Bioplast woes
A few days ago I ordered a Bioplast labret stud from eBay (don't ask why). It seems to be one of the increasingly popular polymers for body piercing, like Teflon (really polytetrafluoroethylene or PTFE, as it's not brand-name) and silicone. Strangely, it seem to be popular for making long barbells for pregnant women's navels, as the kids who hopped on the bellybutton piercing wagon in the 90s are now growing up and having babies. But it's bloody next to impossible to find any useful information on what it actually IS.
Googling results in several definitions:
- What the android Data's skin is made of in Star Trek.
- A trademarked biodegradable form of polyethylene or polypropylene.

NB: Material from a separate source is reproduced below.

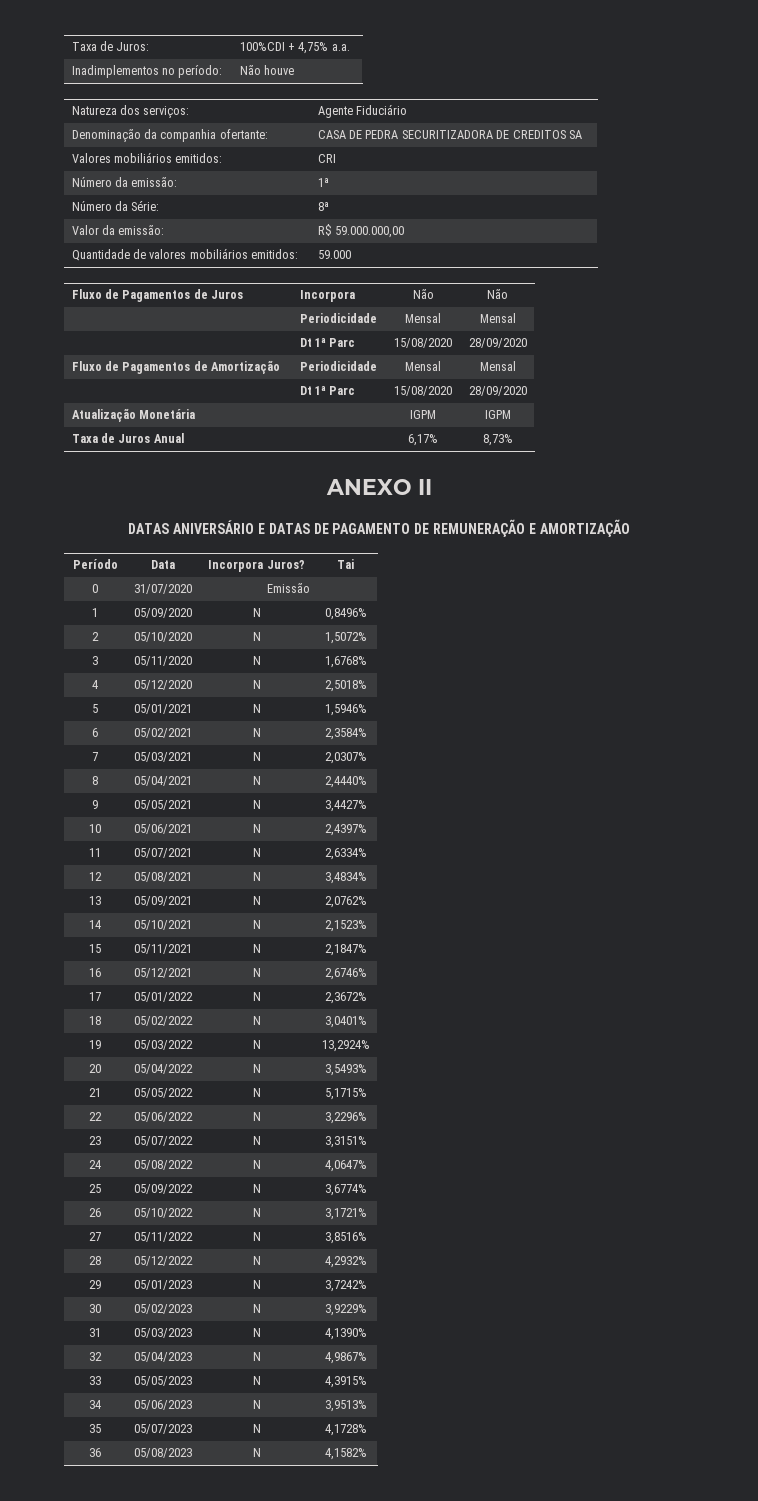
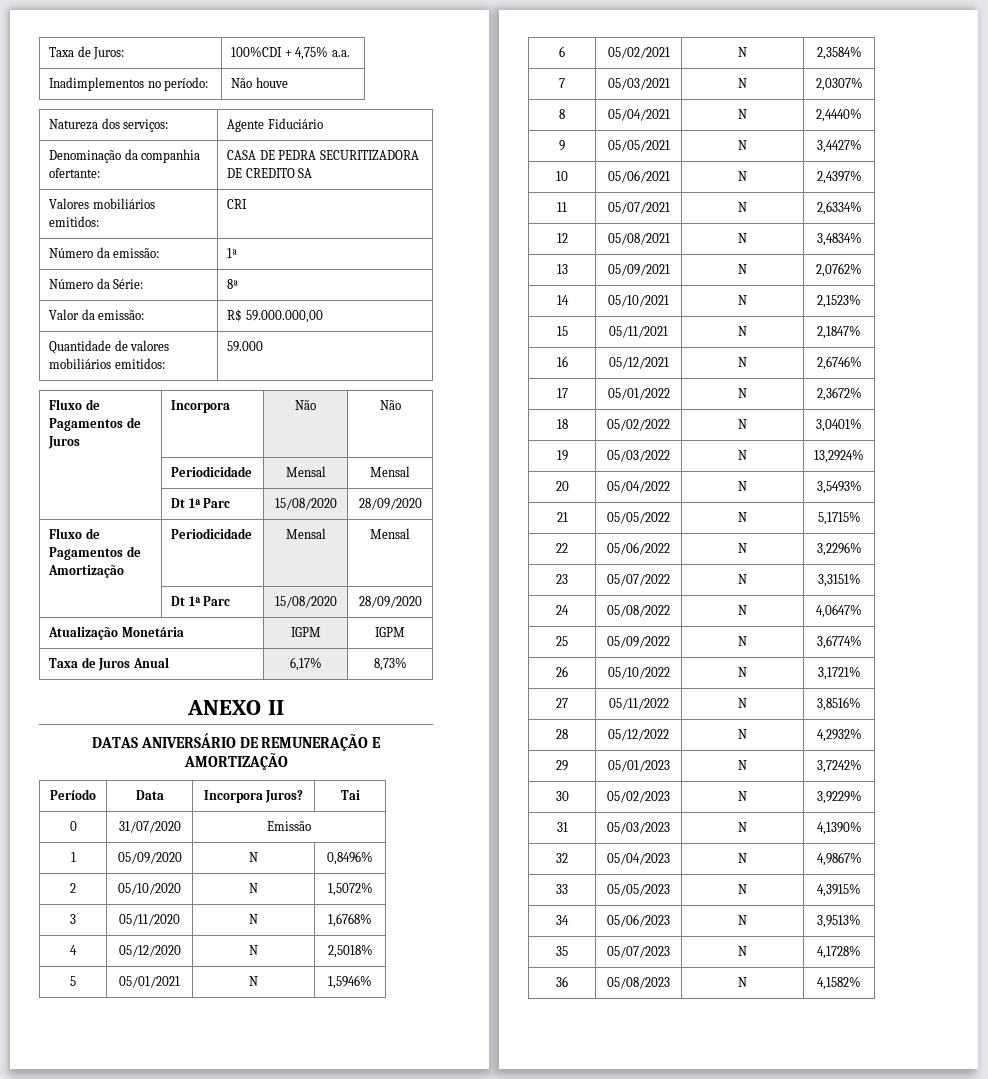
- Denominação da companhia ofertante: | CASA DE PEDRA SECURITIZADORA DE CREDITOS SA
+ Denominação da companhia ofertante: | CASA DE PEDRA SECURITIZADORA DE CREDITO SA
- DATAS ANIVERSÁRIO E DATAS DE PAGAMENTO DE REMUNERAÇÃO E AMORTIZAÇÃO
+ DATAS ANIVERSÁRIO DE REMUNERAÇÃO E AMORTIZAÇÃO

- A substrate heater for aquariums.
- A tiny mass of bioplasm, in itself a living unit and having formative power, as a living white blood corpuscle; bioblast. - Webster's Dictionary. (ok, by analogy with "chloroplast" I guess...)
A PubMed search revealed two materials called "bioplast" which seem to be quite different. The most common meaning is a biodegradable, fibrin-containing plastic, which would be very bad for piercings for obvious reasons. The other is "a polyvinylacetate polyethylene" which can be used to make mouthguards and orthodontic braces (!) which seems to be more like the kind of stuff you'd make body jewellery out of. But on the website of a manufacturer of Bioplast jewellery, it says "polysulfone" but when you Google polysulfone it turns out to be a quite rigid material, like polycarbonate (that's what the popular Nalgene bottles are made of, for you non-scientists).
Actually, one of the PubMed abstracts from a Hungarian paper had pretty funny Euroglish:
During the operation we have noticed a wallment size mass of scar between the uterus and the bladder expanding to the height of the orifice of the uterus. The scarily fixed bladder has been separated from the cervix and the scarry wall of the fistula has been cut out. We have brained the cervix towards the vagina and then we've sutured the cervix and the bladder with Dexon 'O' treat, as well.Yeah, vesico-uterine fistulas are pretty scary, I totally agree...
So can someone please tell me, WHAT exactly am I about to poke into my ear piercing???
(Maybe I should stop doing peculiar things to my body. I dyed the lower half of my hair a weird shade of purplish red today and it looks like I'm wearing a fluffy scarf because it's too unnatural to have grown out of my head.)